Work task ▸
For every record below, repeat the text exactly and pass over any image.
--- Data to process ---
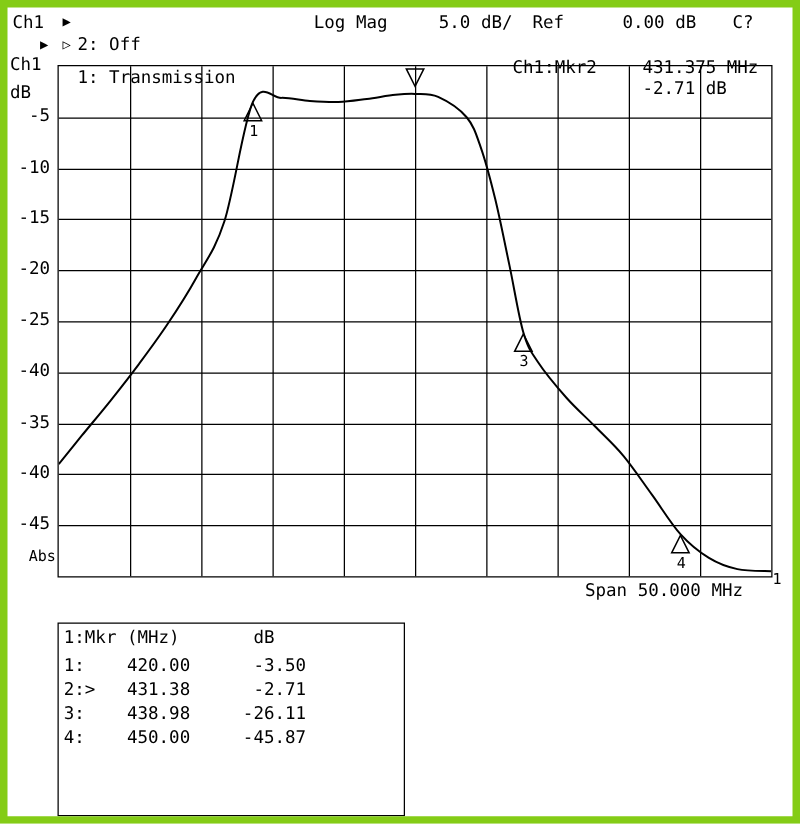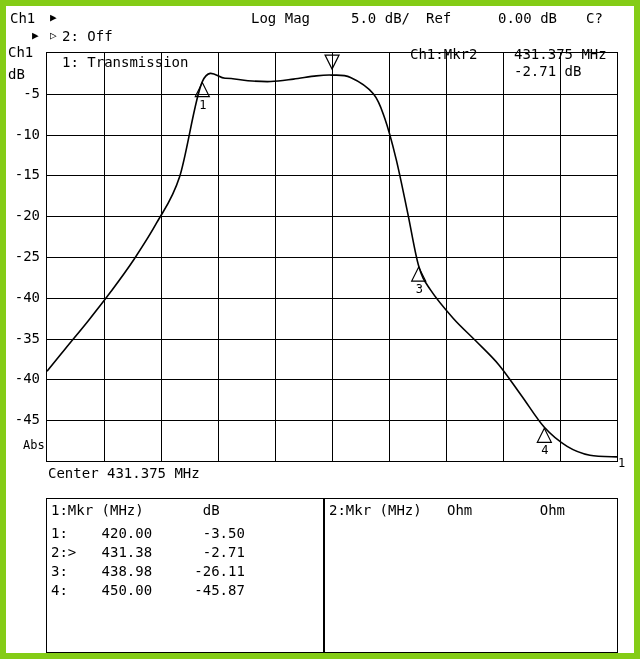--- a/index.html
+++ b/index.html
@@ -137,7 +137,6 @@
       <div class="h" style="top: 367px;"></div>
     </div>
 
-  <div class="axlab" id="ax-center">Center 431.375 MHz</div>
   <div class="axlab" id="ax-one">1</div>
 
   <div id="tbl1">

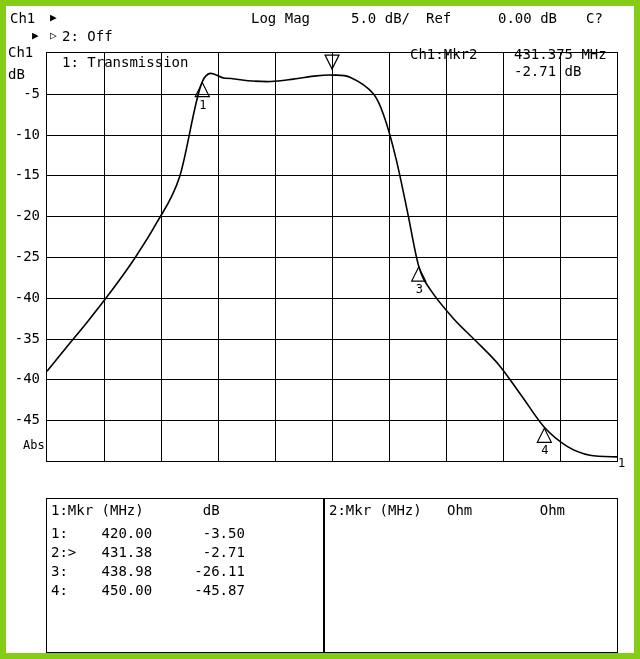--- a/index.html
+++ b/index.html
@@ -137,6 +137,7 @@
       <div class="h" style="top: 367px;"></div>
     </div>
 
+  <div class="axlab" id="ax-span">Span 50.000 MHz</div>
   <div class="axlab" id="ax-one">1</div>
 
   <div id="tbl1">

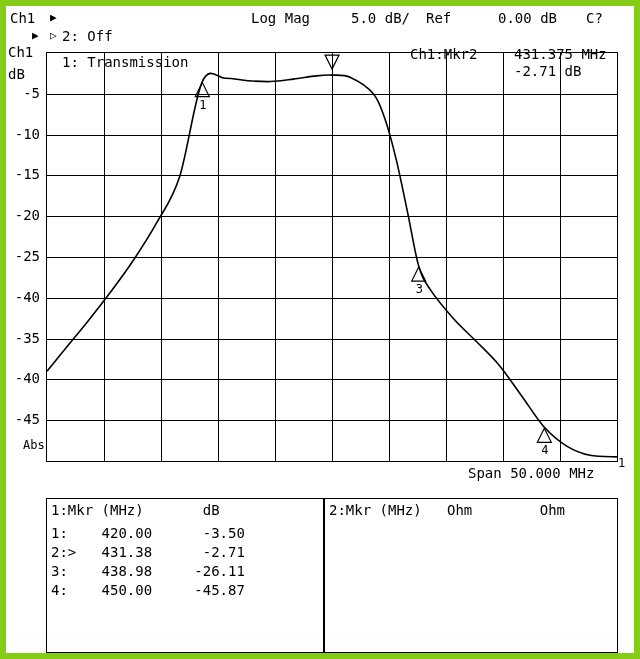--- a/index.html
+++ b/index.html
@@ -150,10 +150,6 @@
       </div>
   </div>
 
-  <div id="tbl2">
-    <div class="tblhdr">2:Mkr (MHz)   Ohm        Ohm</div>
-    <div id="tbl2-rows"></div>
-  </div>
 
 </div>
---
Exercise solution ▸
--- a/index.html
+++ b/index.html
@@ -137,7 +137,6 @@
       <div class="h" style="top: 367px;"></div>
     </div>
 
-  <div class="axlab" id="ax-center">Center 431.375 MHz</div>
   <div class="axlab" id="ax-one">1</div>
 
   <div id="tbl1">

--- a/index.html
+++ b/index.html
@@ -137,6 +137,7 @@
       <div class="h" style="top: 367px;"></div>
     </div>
 
+  <div class="axlab" id="ax-span">Span 50.000 MHz</div>
   <div class="axlab" id="ax-one">1</div>
 
   <div id="tbl1">

--- a/index.html
+++ b/index.html
@@ -150,10 +150,6 @@
       </div>
   </div>
 
-  <div id="tbl2">
-    <div class="tblhdr">2:Mkr (MHz)   Ohm        Ohm</div>
-    <div id="tbl2-rows"></div>
-  </div>
 
 </div>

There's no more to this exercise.